Given the records below, pull every line with the word "text" into the answer.

Material supplied:
***

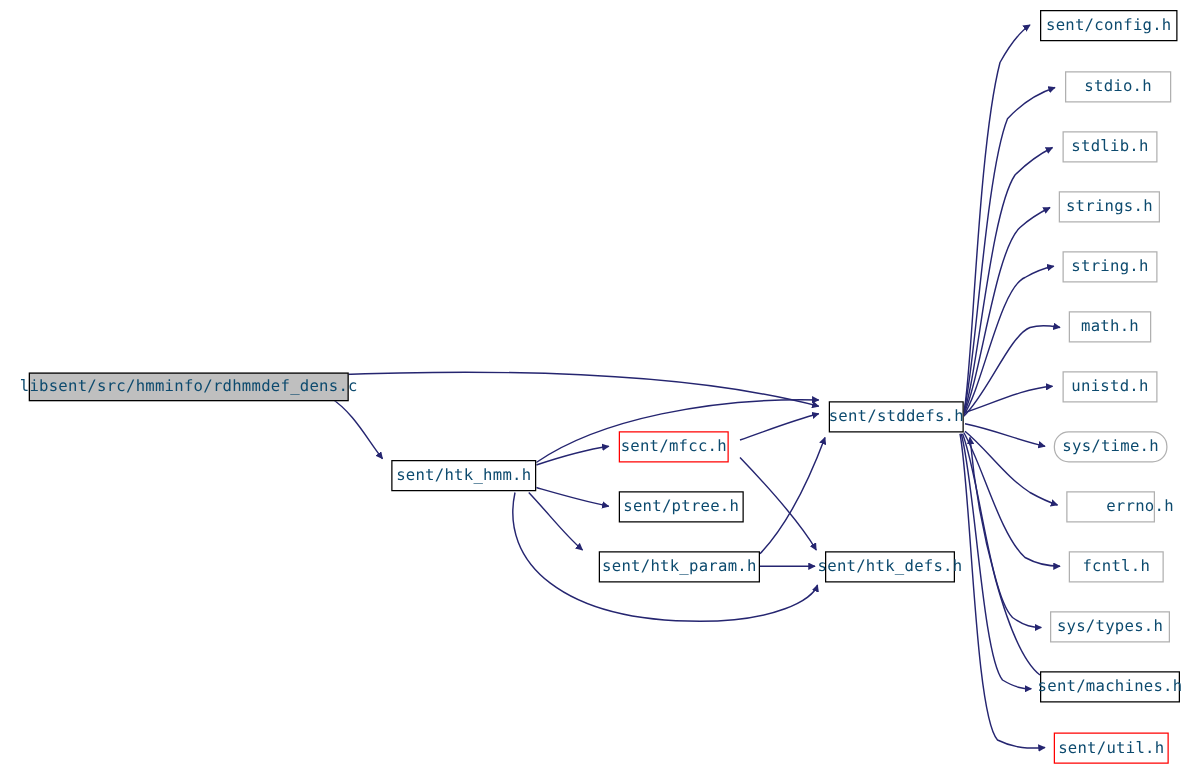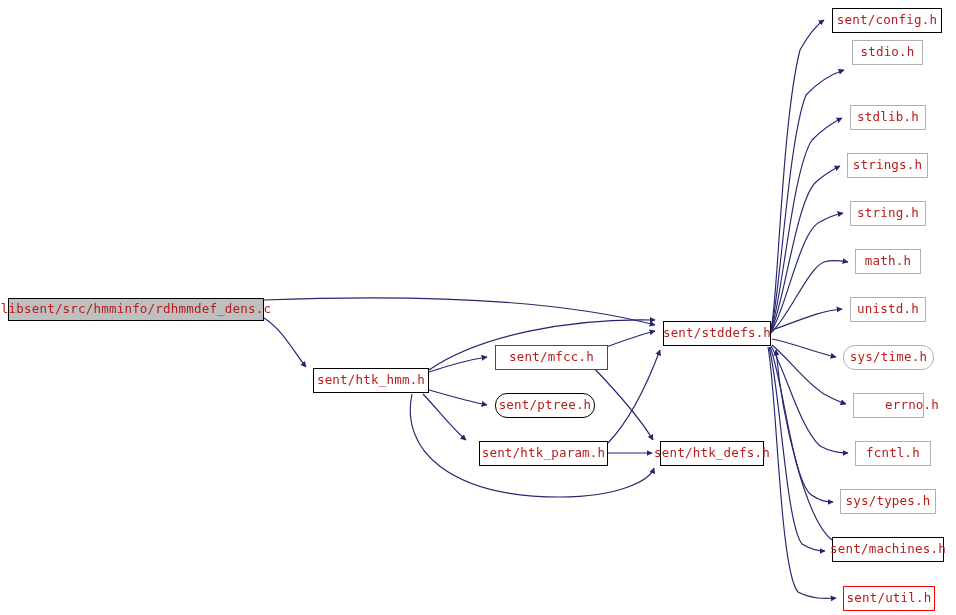--- a/index.html
+++ b/index.html
@@ -34,7 +34,7 @@
     font-size: 12.5px;
     line-height: 1;
     letter-spacing: 0.2px;
-    color: #b91c1c;
+    color: #0c4a6e;
     background: #ffffff;
     border: 1px solid #b0b0b0;
     z-index: 5;

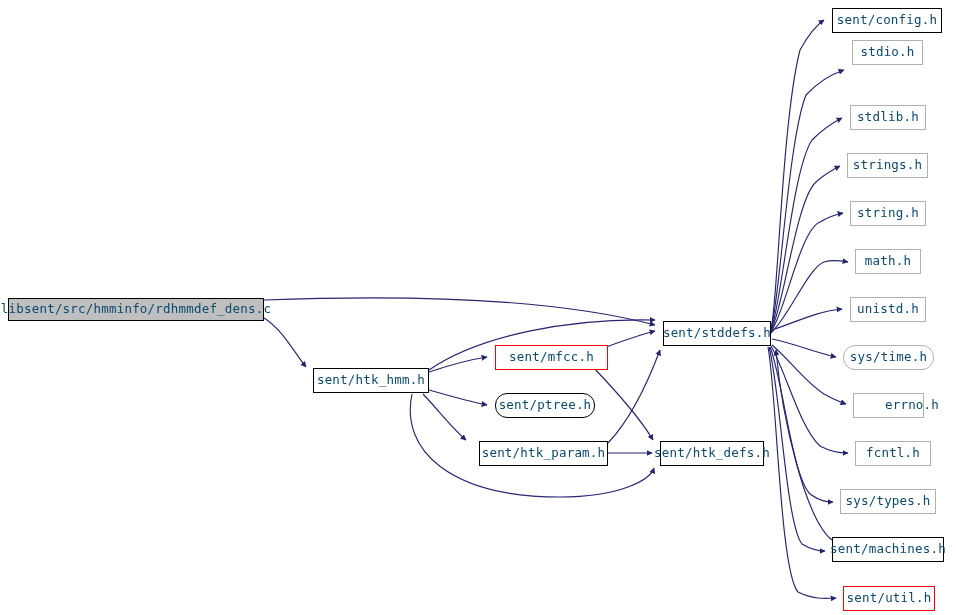--- a/index.html
+++ b/index.html
@@ -118,7 +118,7 @@
       <div class="node border-black" style="left: 832px; top: 8px; width: 110px; height: 25px;">
         <span class="label">sent/config.h</span>
       </div>
-      <div class="node" style="left: 852px; top: 40px; width: 71px; height: 25px;">
+      <div class="node" style="left: 852px; top: 57px; width: 85px; height: 25px;">
         <span class="label">stdio.h</span>
       </div>
       <div class="node" style="left: 850px; top: 105px; width: 76px; height: 25px; align-items: center;">

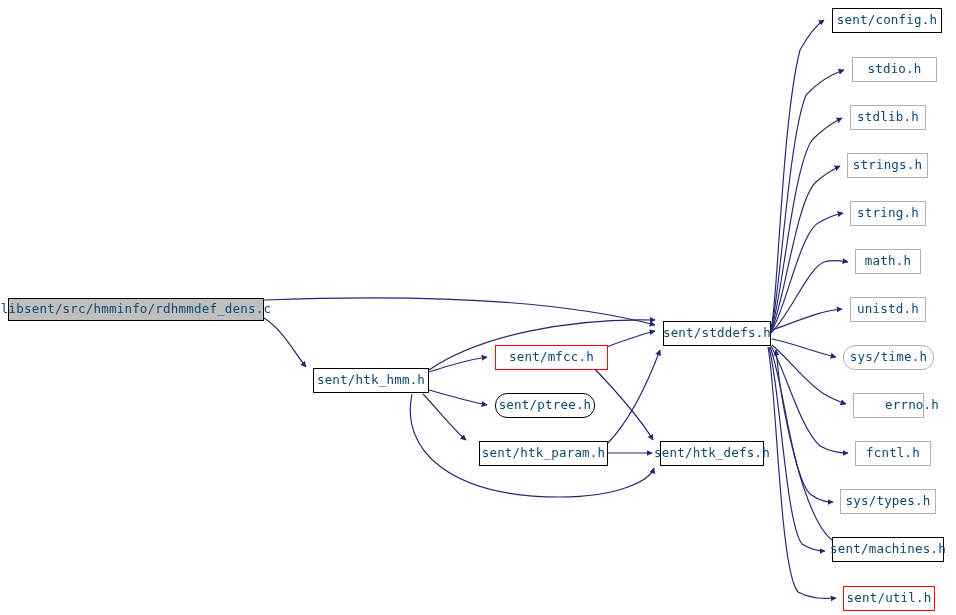--- a/index.html
+++ b/index.html
@@ -47,6 +47,7 @@
   }
   .node.fill-gray {
     background: #bfbfbf;
+    margin-left: 15px;
   }
   .node .label {
     display: block;

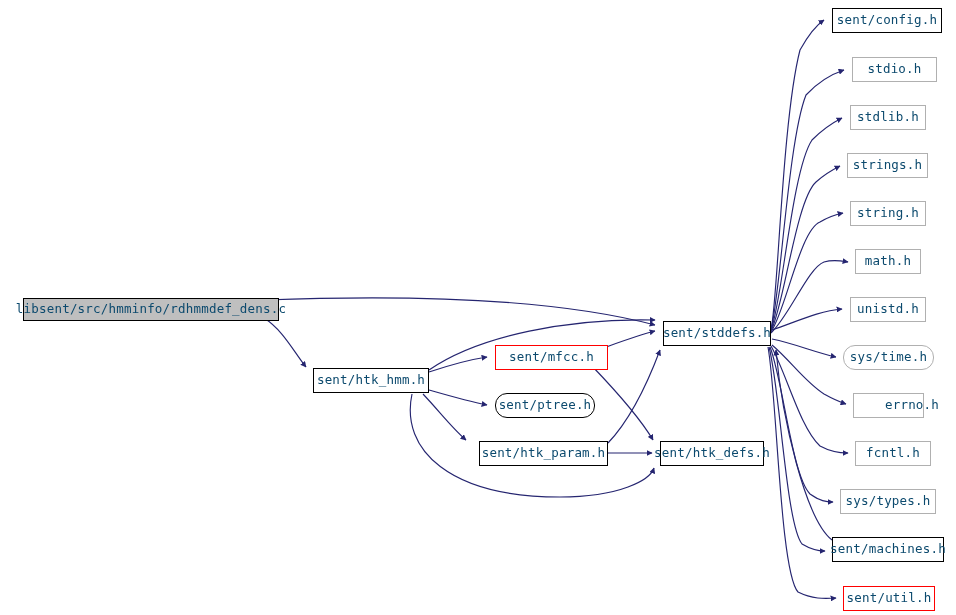--- a/index.html
+++ b/index.html
@@ -101,7 +101,7 @@
       <div class="node border-black" style="left: 313px; top: 368px; width: 116px; height: 25px;">
         <span class="label">sent/htk_hmm.h</span>
       </div>
-      <div class="node border-red" style="left: 495px; top: 345px; width: 113px; height: 25px;">
+      <div class="node border-red" style="left: 495px; top: 345px; width: 88px; height: 25px;">
         <span class="label">sent/mfcc.h</span>
       </div>
       <div class="node border-black" style="left: 495px; top: 393px; width: 100px; height: 25px; border-radius: 12px;">

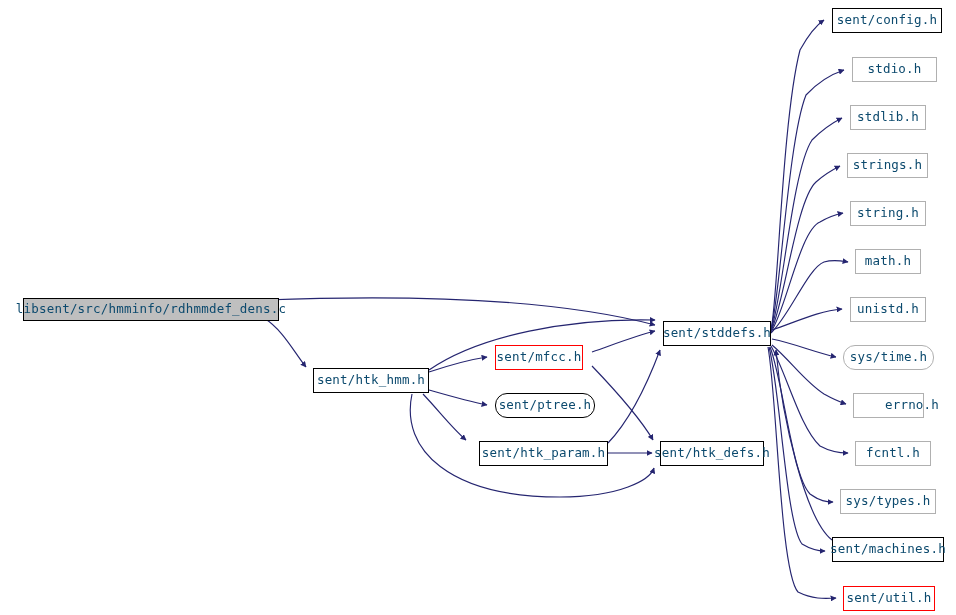--- a/index.html
+++ b/index.html
@@ -104,7 +104,7 @@
       <div class="node border-red" style="left: 495px; top: 345px; width: 88px; height: 25px;">
         <span class="label">sent/mfcc.h</span>
       </div>
-      <div class="node border-black" style="left: 495px; top: 393px; width: 100px; height: 25px; border-radius: 12px;">
+      <div class="node border-black" style="left: 495px; top: 393px; width: 100px; height: 25px;">
         <span class="label">sent/ptree.h</span>
       </div>
       <div class="node border-black" style="left: 479px; top: 441px; width: 129px; height: 25px; text-align: right;">

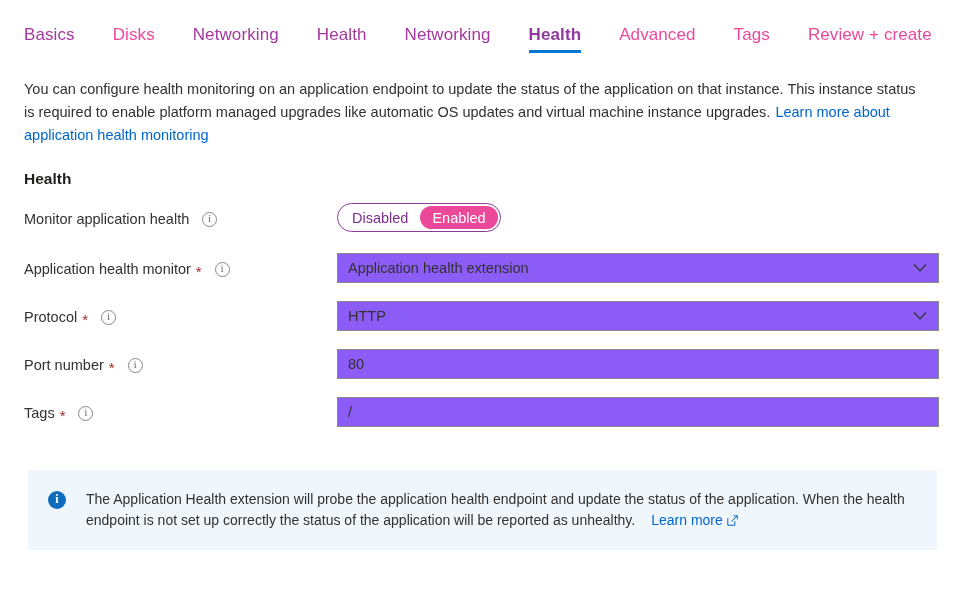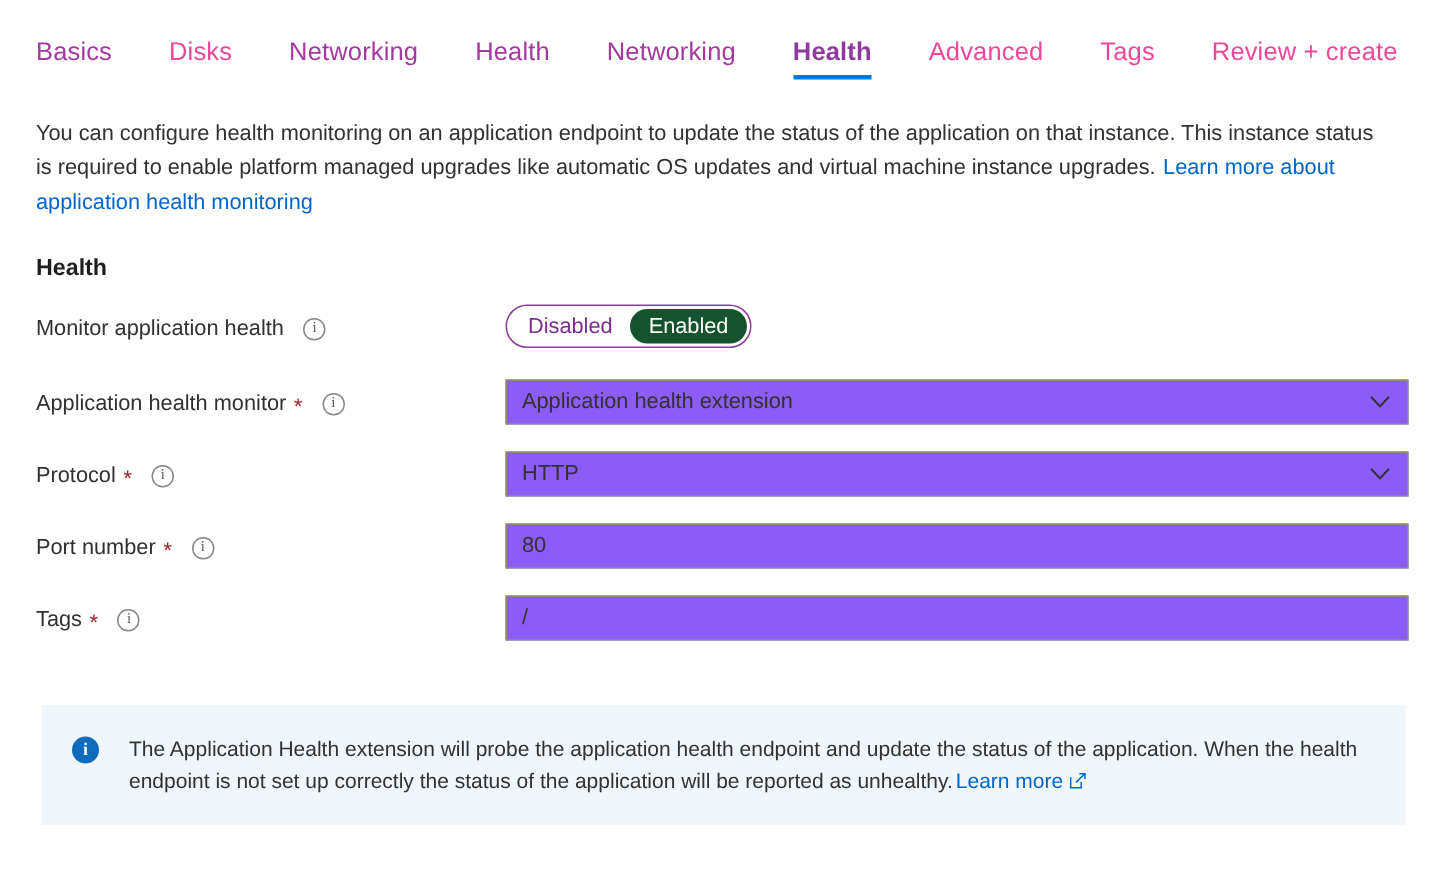--- a/index.html
+++ b/index.html
@@ -152,7 +152,7 @@
     white-space: nowrap;
   }
   .toggle .seg.off { color: #7b2d8e; }
-  .toggle .seg.on  { background: #14532d; color: #ffffff; }
+  .toggle .seg.on  { background: #ec4899; color: #ffffff; }
 
   
   .field {

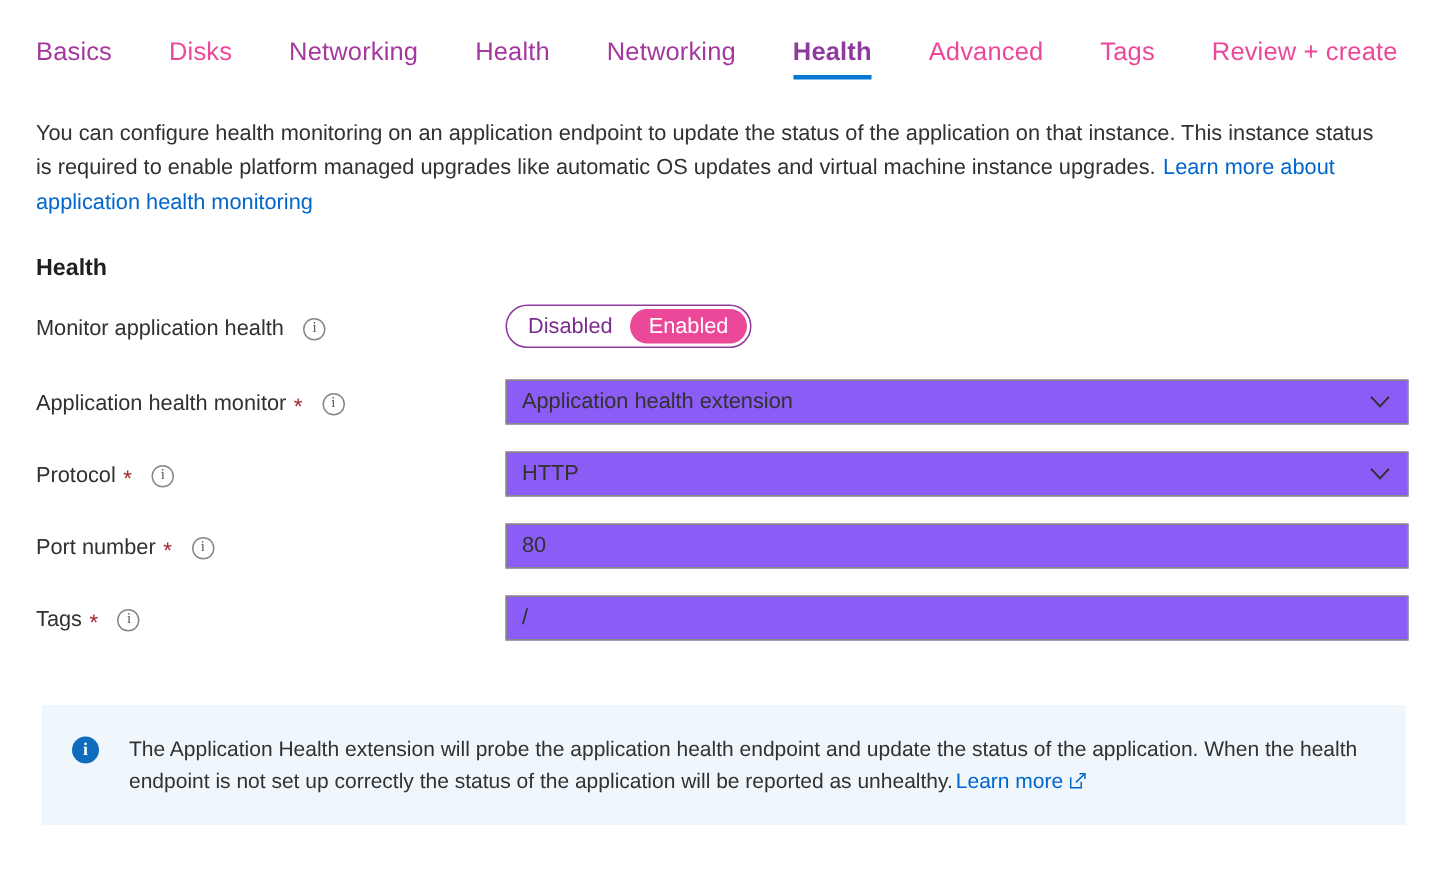--- a/index.html
+++ b/index.html
@@ -217,7 +217,7 @@
   .banner .msg a {
     color: #0066cc;
     text-decoration: none;
-    margin-left: 2px;
+    margin-left: 16px;
   }
   .ext-ico {
     display: inline-block;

***

Task response:
       <div class="node border-black" style="left: 479px; top: 441px; width: 129px; height: 25px; text-align: right;">
     text-decoration: none;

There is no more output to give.